__Exercise directions__
Give the data again exactly, without images.

*** Opening Excerpted data ***

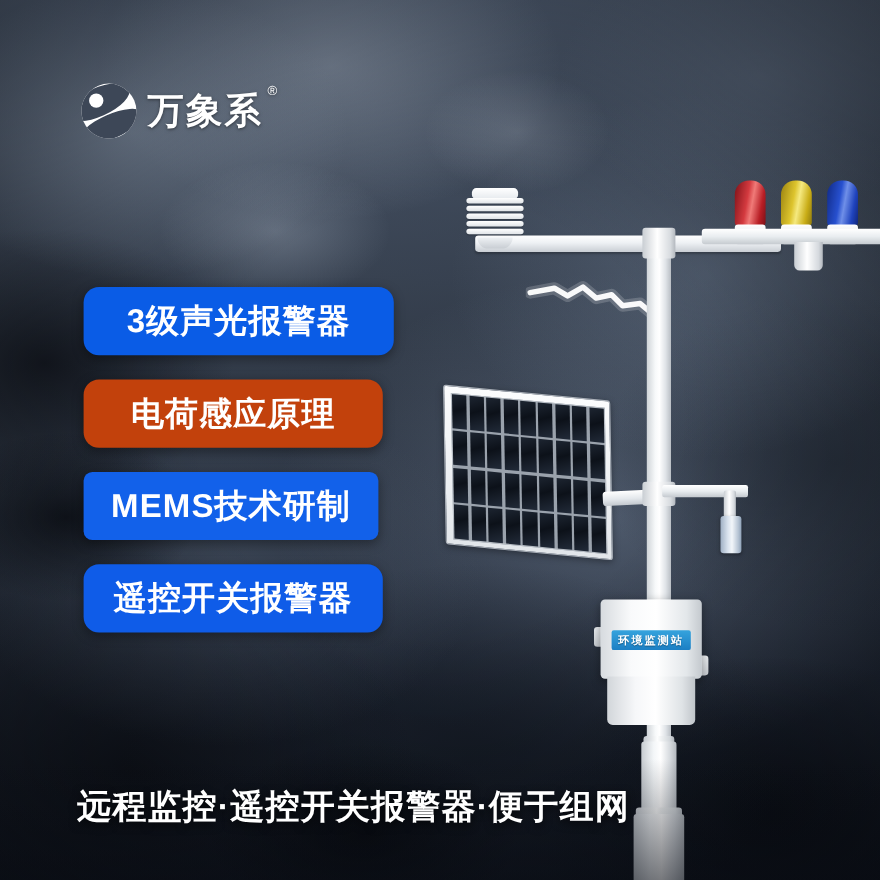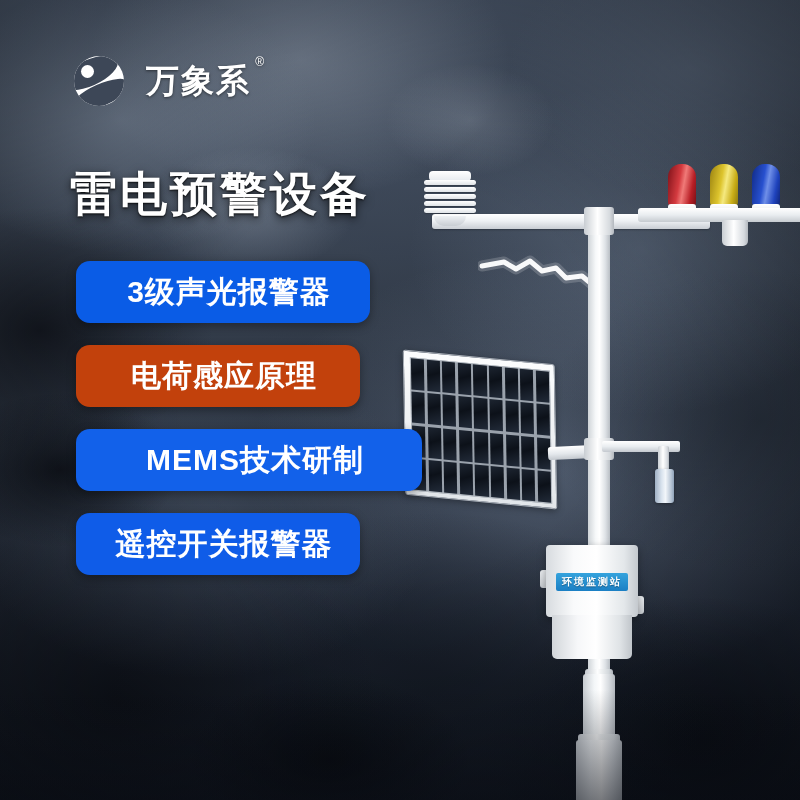--- a/index.html
+++ b/index.html
@@ -36,7 +36,7 @@
     background:radial-gradient(ellipse 620px 560px at 400px 380px, rgba(0,0,0,0) 35%, rgba(0,0,0,.42) 100%);}
 
   
-  .logo-row{position:absolute;left:74px;top:56px;display:flex;align-items:center;gap:22px;}
+  .logo-row{position:absolute;left:74px;top:76px;display:flex;align-items:center;gap:10px;}
   .logo-mark{position:relative;width:50px;height:50px;border-radius:50%;
     background:#fff;overflow:hidden;flex:none;}
   .logo-mark .cut1{position:absolute;width:62px;height:26px;background:#3d4757;

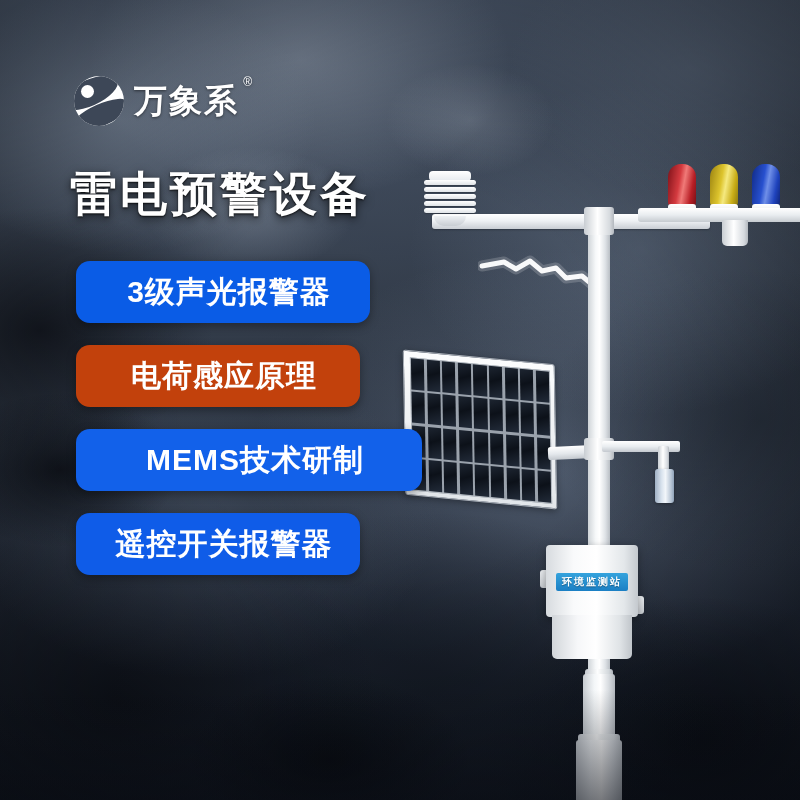--- a/index.html
+++ b/index.html
@@ -277,7 +277,6 @@
     </div>
   </div>
 
-  <div class="headline">雷电预警设备</div>
 
   <div class="pills">
     <div class="pill pill-1">3级声光报警器</div>

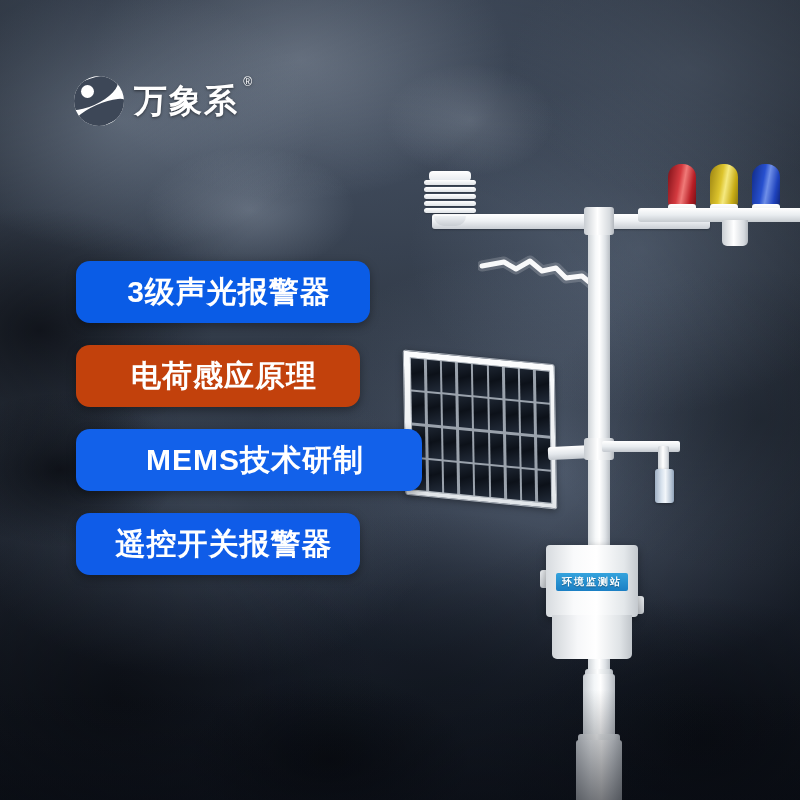--- a/index.html
+++ b/index.html
@@ -58,7 +58,7 @@
   .pills{position:absolute;left:76px;top:261px;display:flex;flex-direction:column;gap:22px;}
   .pill{display:flex;align-items:center;justify-content:center;
     height:62px;border-radius:14px;color:#fff;font-size:30px;font-weight:bold;
-    letter-spacing:1px;box-shadow:0 3px 10px rgba(0,0,0,.35);padding-left:12px;}
+    letter-spacing:1px;box-shadow:0 3px 10px rgba(0,0,0,.35);}
   .pill-1{width:282px;background:#0a5ce6;}
   .pill-2{width:272px;background:#c2410c;}
   .pill-3{width:334px;background:#1261ea;}

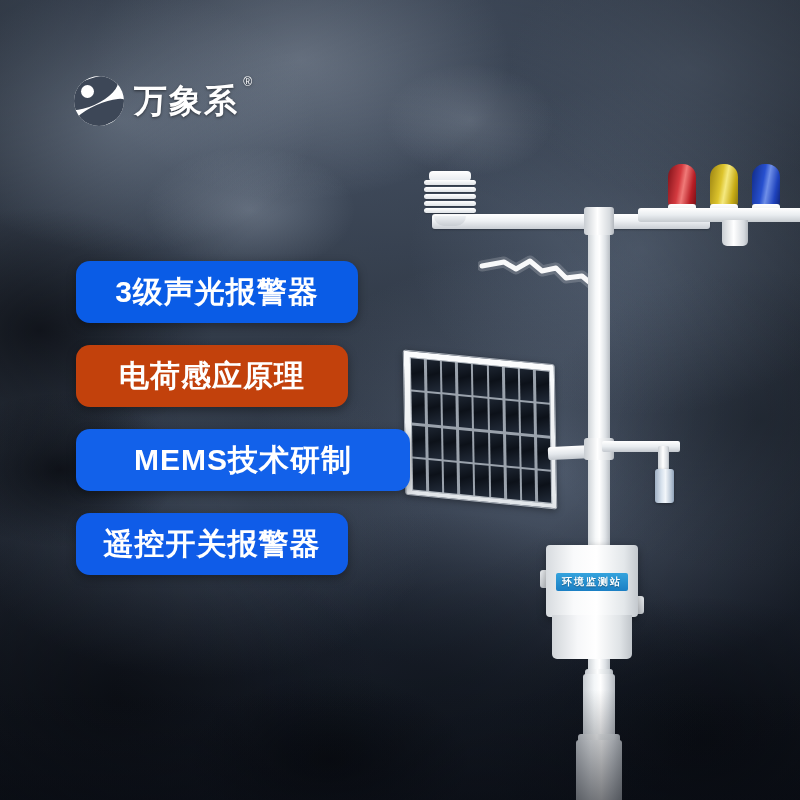--- a/index.html
+++ b/index.html
@@ -61,7 +61,7 @@
     letter-spacing:1px;box-shadow:0 3px 10px rgba(0,0,0,.35);}
   .pill-1{width:282px;background:#0a5ce6;}
   .pill-2{width:272px;background:#c2410c;}
-  .pill-3{width:334px;background:#1261ea;}
+  .pill-3{width:268px;background:#1261ea;border-radius:8px;}
   .pill-4{width:272px;background:#0f5ce8;}
 
   

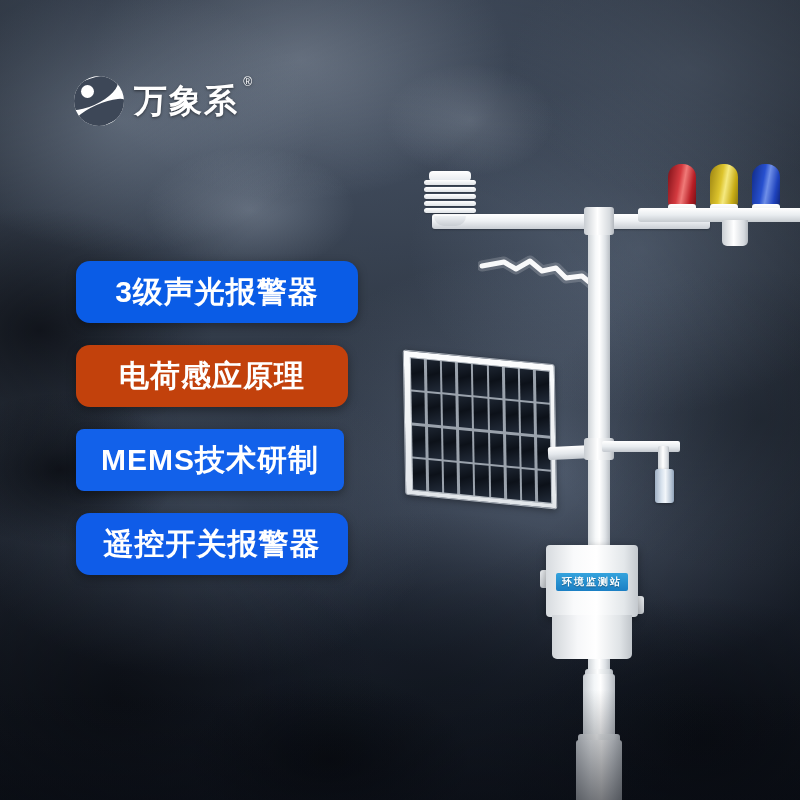--- a/index.html
+++ b/index.html
@@ -285,6 +285,7 @@
     <div class="pill pill-4">遥控开关报警器</div>
   </div>
 
+  <div class="tagline">远程监控·遥控开关报警器·便于组网</div>
 
 </div>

*** Closing Excerpted data ***

__Answer below__
--- a/index.html
+++ b/index.html
@@ -36,7 +36,7 @@
     background:radial-gradient(ellipse 620px 560px at 400px 380px, rgba(0,0,0,0) 35%, rgba(0,0,0,.42) 100%);}
 
   
-  .logo-row{position:absolute;left:74px;top:56px;display:flex;align-items:center;gap:22px;}
+  .logo-row{position:absolute;left:74px;top:76px;display:flex;align-items:center;gap:10px;}
   .logo-mark{position:relative;width:50px;height:50px;border-radius:50%;
     background:#fff;overflow:hidden;flex:none;}
   .logo-mark .cut1{position:absolute;width:62px;height:26px;background:#3d4757;

--- a/index.html
+++ b/index.html
@@ -277,7 +277,6 @@
     </div>
   </div>
 
-  <div class="headline">雷电预警设备</div>
 
   <div class="pills">
     <div class="pill pill-1">3级声光报警器</div>

--- a/index.html
+++ b/index.html
@@ -58,7 +58,7 @@
   .pills{position:absolute;left:76px;top:261px;display:flex;flex-direction:column;gap:22px;}
   .pill{display:flex;align-items:center;justify-content:center;
     height:62px;border-radius:14px;color:#fff;font-size:30px;font-weight:bold;
-    letter-spacing:1px;box-shadow:0 3px 10px rgba(0,0,0,.35);padding-left:12px;}
+    letter-spacing:1px;box-shadow:0 3px 10px rgba(0,0,0,.35);}
   .pill-1{width:282px;background:#0a5ce6;}
   .pill-2{width:272px;background:#c2410c;}
   .pill-3{width:334px;background:#1261ea;}

--- a/index.html
+++ b/index.html
@@ -61,7 +61,7 @@
     letter-spacing:1px;box-shadow:0 3px 10px rgba(0,0,0,.35);}
   .pill-1{width:282px;background:#0a5ce6;}
   .pill-2{width:272px;background:#c2410c;}
-  .pill-3{width:334px;background:#1261ea;}
+  .pill-3{width:268px;background:#1261ea;border-radius:8px;}
   .pill-4{width:272px;background:#0f5ce8;}
 
   

--- a/index.html
+++ b/index.html
@@ -285,6 +285,7 @@
     <div class="pill pill-4">遥控开关报警器</div>
   </div>
 
+  <div class="tagline">远程监控·遥控开关报警器·便于组网</div>
 
 </div>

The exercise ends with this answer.